WORK ORDER – Using the listing below, extract each line that has the word "state" in it.

AVAILABLE RECORDS –
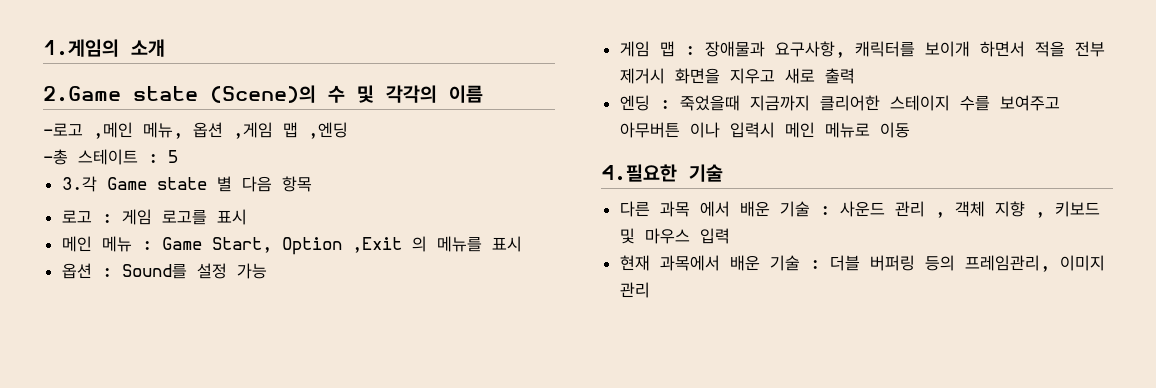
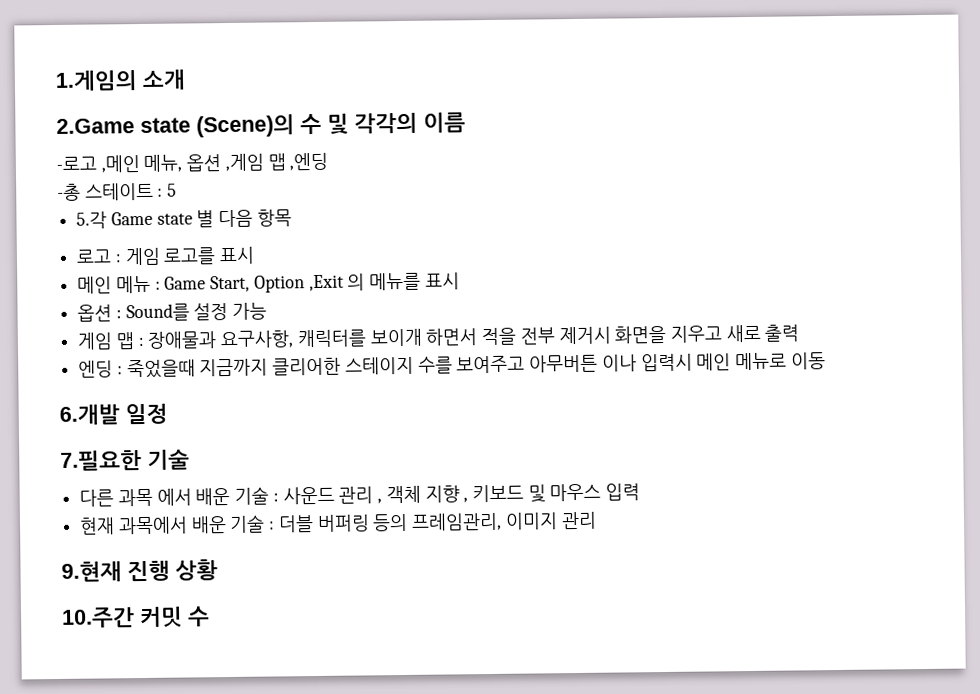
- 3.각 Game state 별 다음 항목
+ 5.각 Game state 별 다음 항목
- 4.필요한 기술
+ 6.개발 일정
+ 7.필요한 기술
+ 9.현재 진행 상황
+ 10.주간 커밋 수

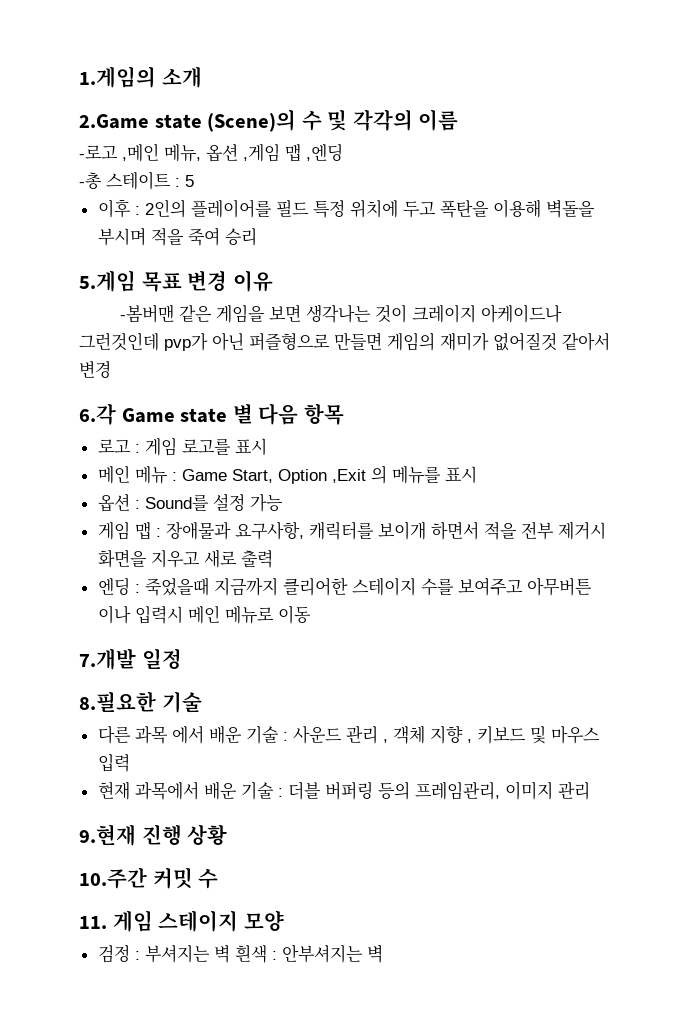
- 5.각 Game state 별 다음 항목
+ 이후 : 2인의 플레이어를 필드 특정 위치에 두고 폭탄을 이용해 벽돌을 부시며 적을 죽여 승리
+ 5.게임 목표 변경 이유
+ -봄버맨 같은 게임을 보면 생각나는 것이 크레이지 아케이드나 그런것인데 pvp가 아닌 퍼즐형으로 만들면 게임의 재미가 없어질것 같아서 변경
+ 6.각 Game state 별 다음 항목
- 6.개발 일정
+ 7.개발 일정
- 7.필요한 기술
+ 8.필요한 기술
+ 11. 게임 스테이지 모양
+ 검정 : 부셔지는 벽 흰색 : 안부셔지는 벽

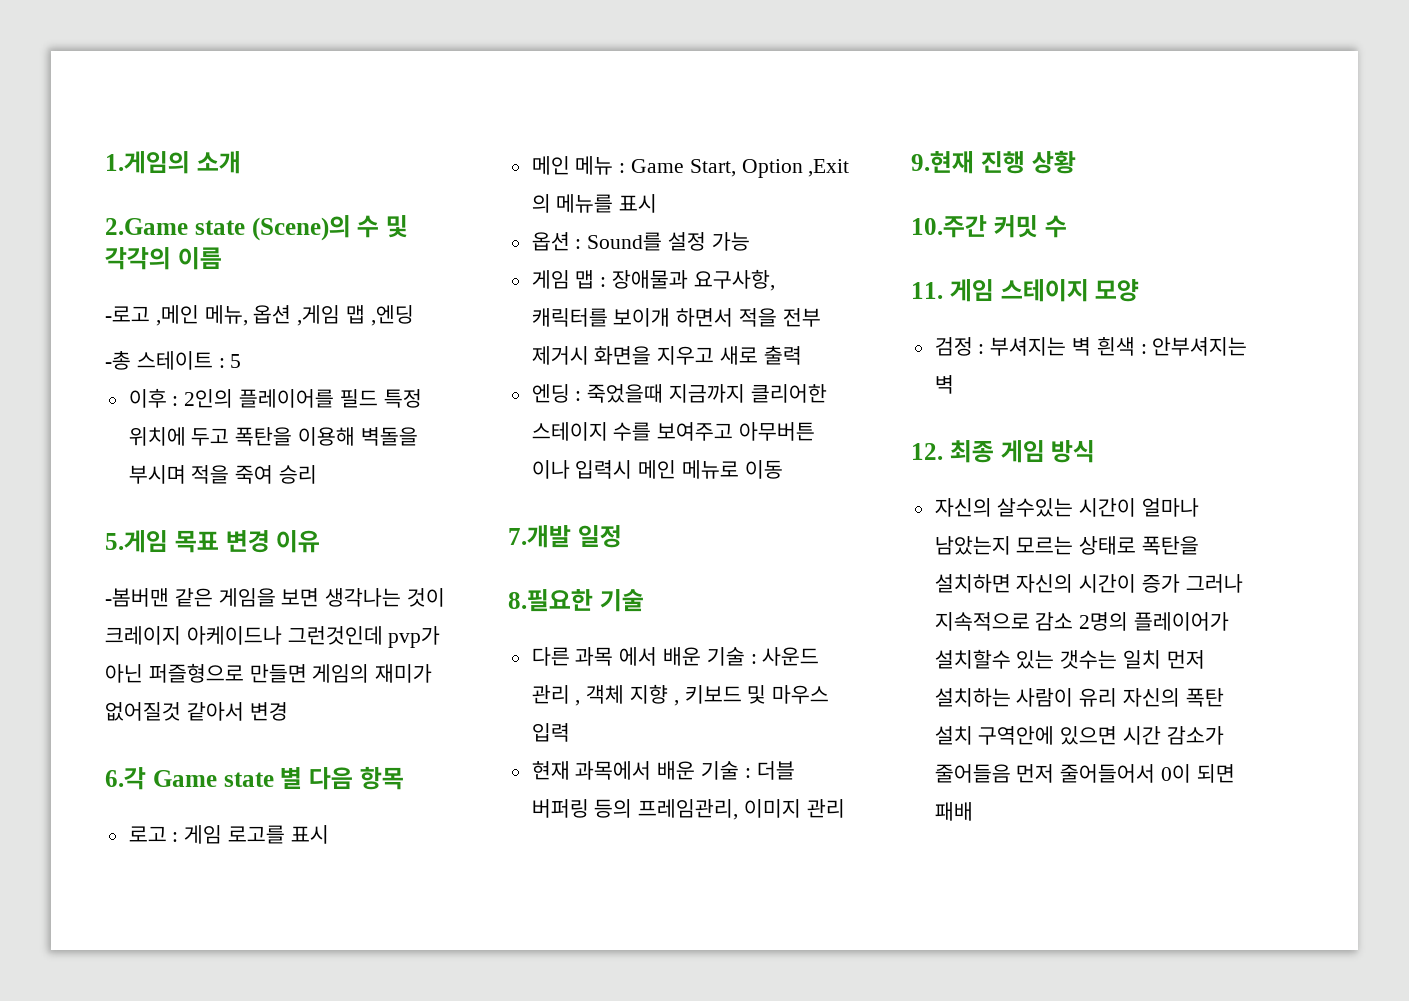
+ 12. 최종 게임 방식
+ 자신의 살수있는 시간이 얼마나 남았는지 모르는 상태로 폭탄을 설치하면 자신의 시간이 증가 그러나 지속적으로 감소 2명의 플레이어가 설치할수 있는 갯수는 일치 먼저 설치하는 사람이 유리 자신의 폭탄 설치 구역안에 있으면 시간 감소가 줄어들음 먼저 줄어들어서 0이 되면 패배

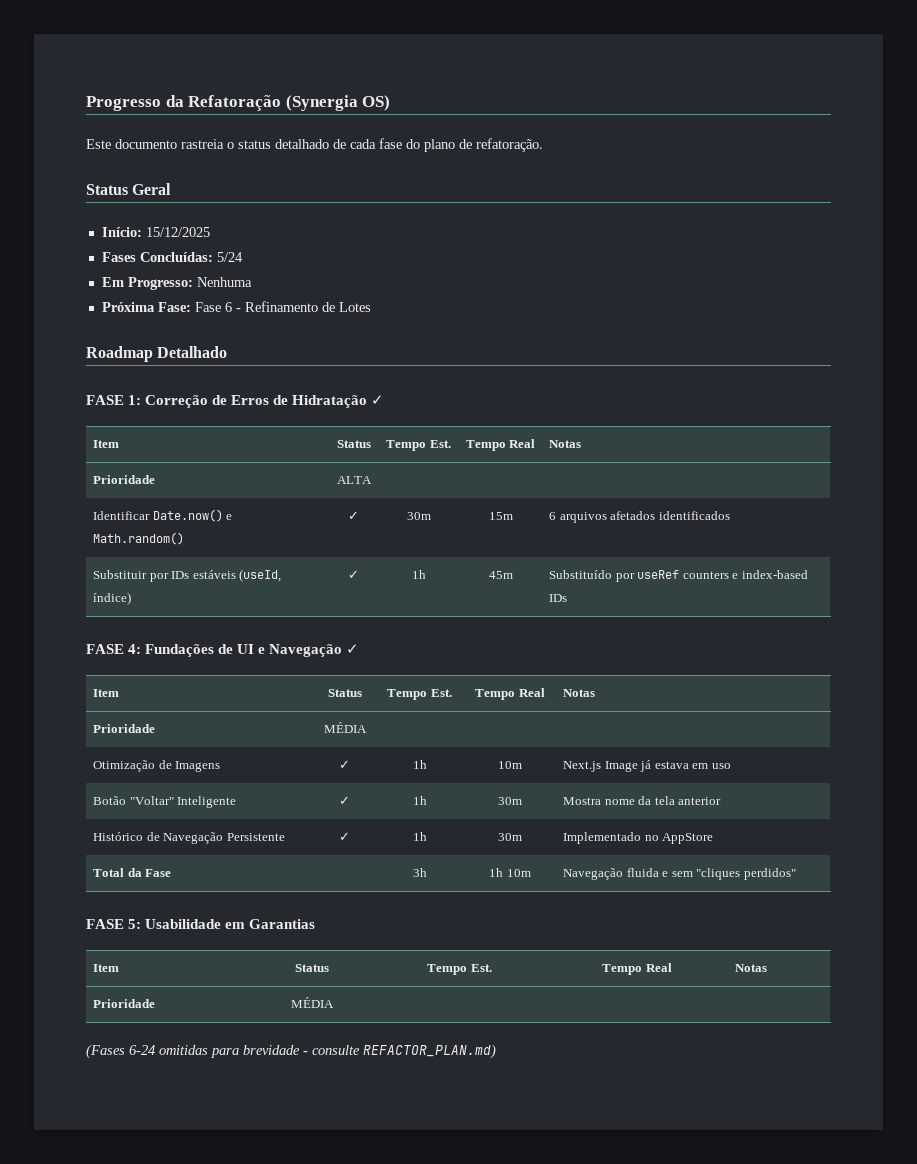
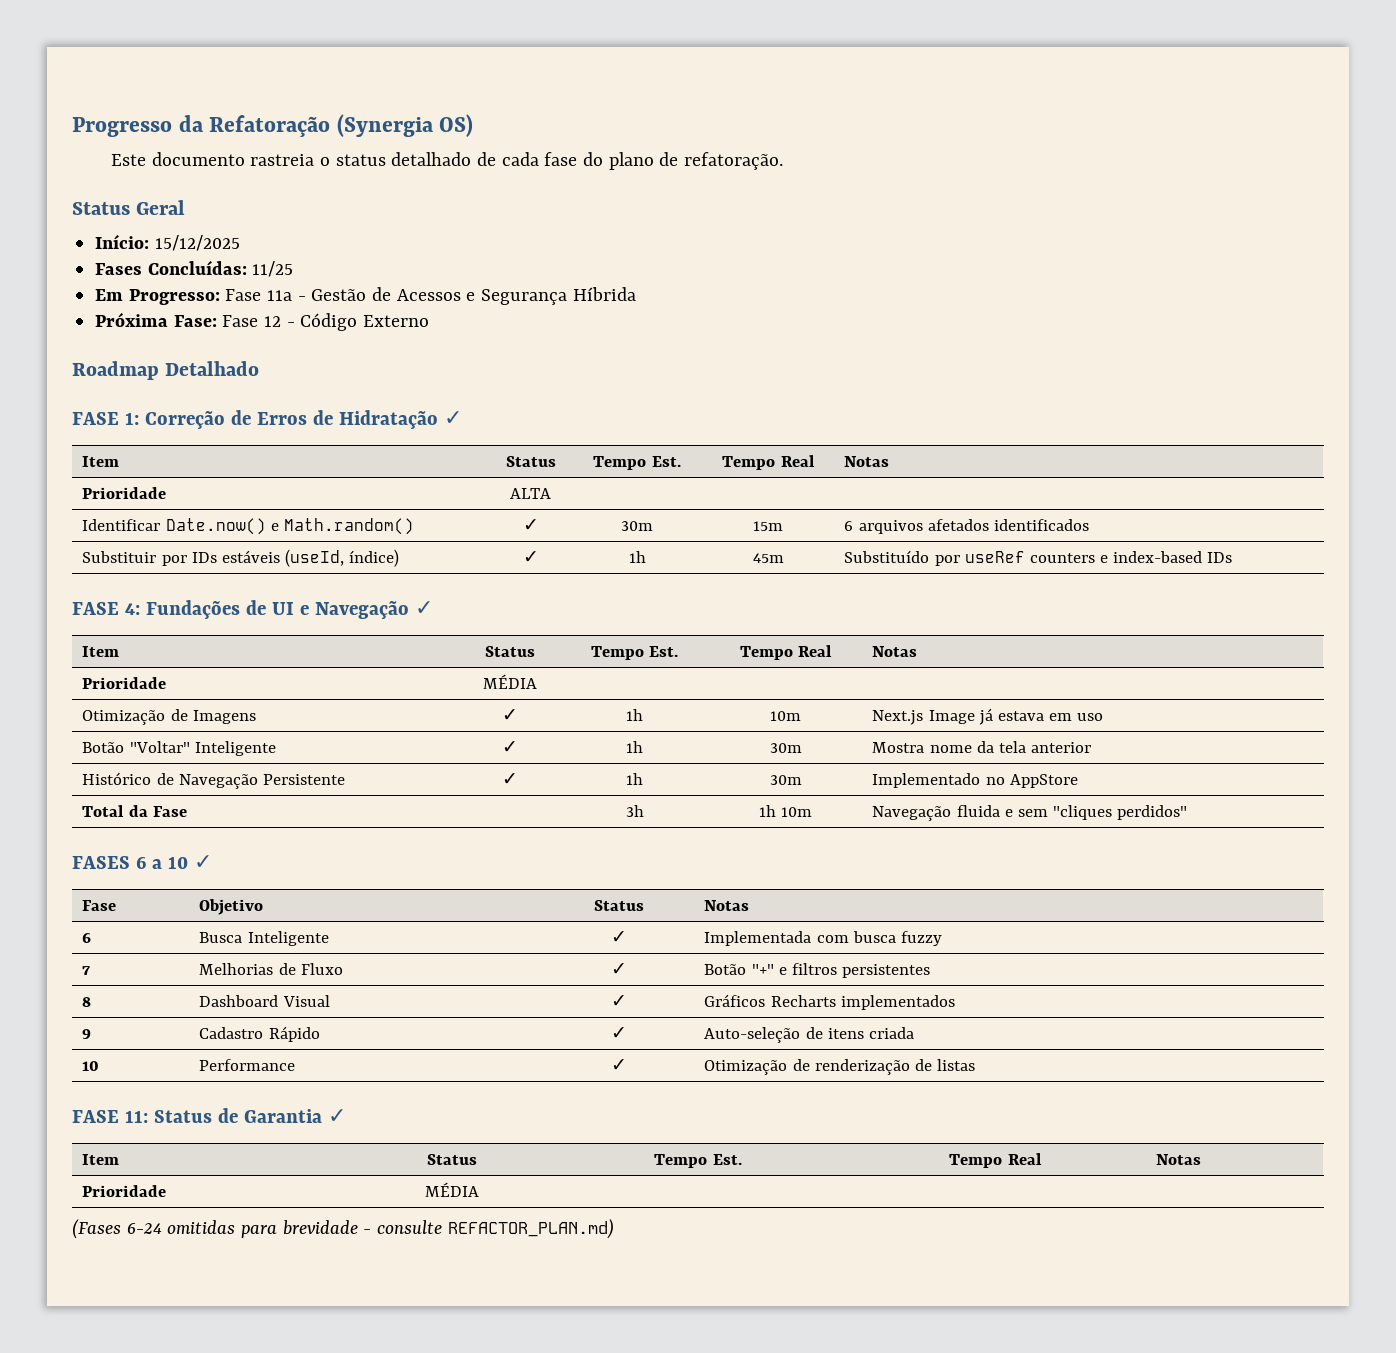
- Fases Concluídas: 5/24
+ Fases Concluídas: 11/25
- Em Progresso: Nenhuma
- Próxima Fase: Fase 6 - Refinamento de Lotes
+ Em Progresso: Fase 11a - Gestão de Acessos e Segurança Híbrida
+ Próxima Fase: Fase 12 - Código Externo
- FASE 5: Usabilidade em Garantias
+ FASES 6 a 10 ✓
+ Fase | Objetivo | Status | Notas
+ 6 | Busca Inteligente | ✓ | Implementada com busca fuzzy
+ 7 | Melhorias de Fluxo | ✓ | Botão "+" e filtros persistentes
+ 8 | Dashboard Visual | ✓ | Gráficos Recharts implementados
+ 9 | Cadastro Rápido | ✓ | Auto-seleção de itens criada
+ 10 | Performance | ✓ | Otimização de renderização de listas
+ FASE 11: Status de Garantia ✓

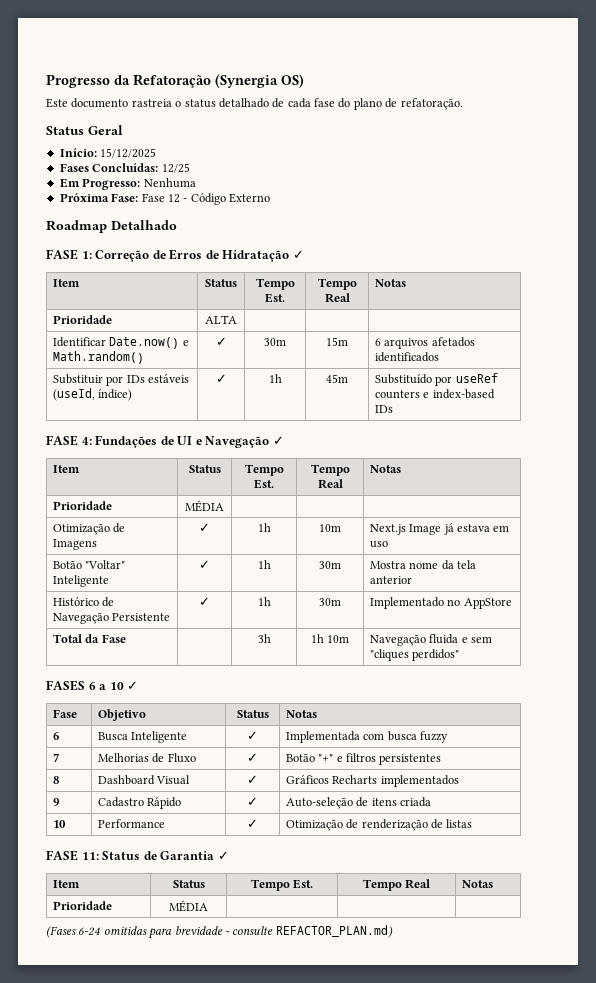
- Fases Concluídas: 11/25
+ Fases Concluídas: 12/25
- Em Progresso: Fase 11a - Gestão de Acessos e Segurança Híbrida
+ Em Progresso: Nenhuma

EXERCISE SOLUTION –
- 3.각 Game state 별 다음 항목
+ 5.각 Game state 별 다음 항목
- 5.각 Game state 별 다음 항목
+ 6.각 Game state 별 다음 항목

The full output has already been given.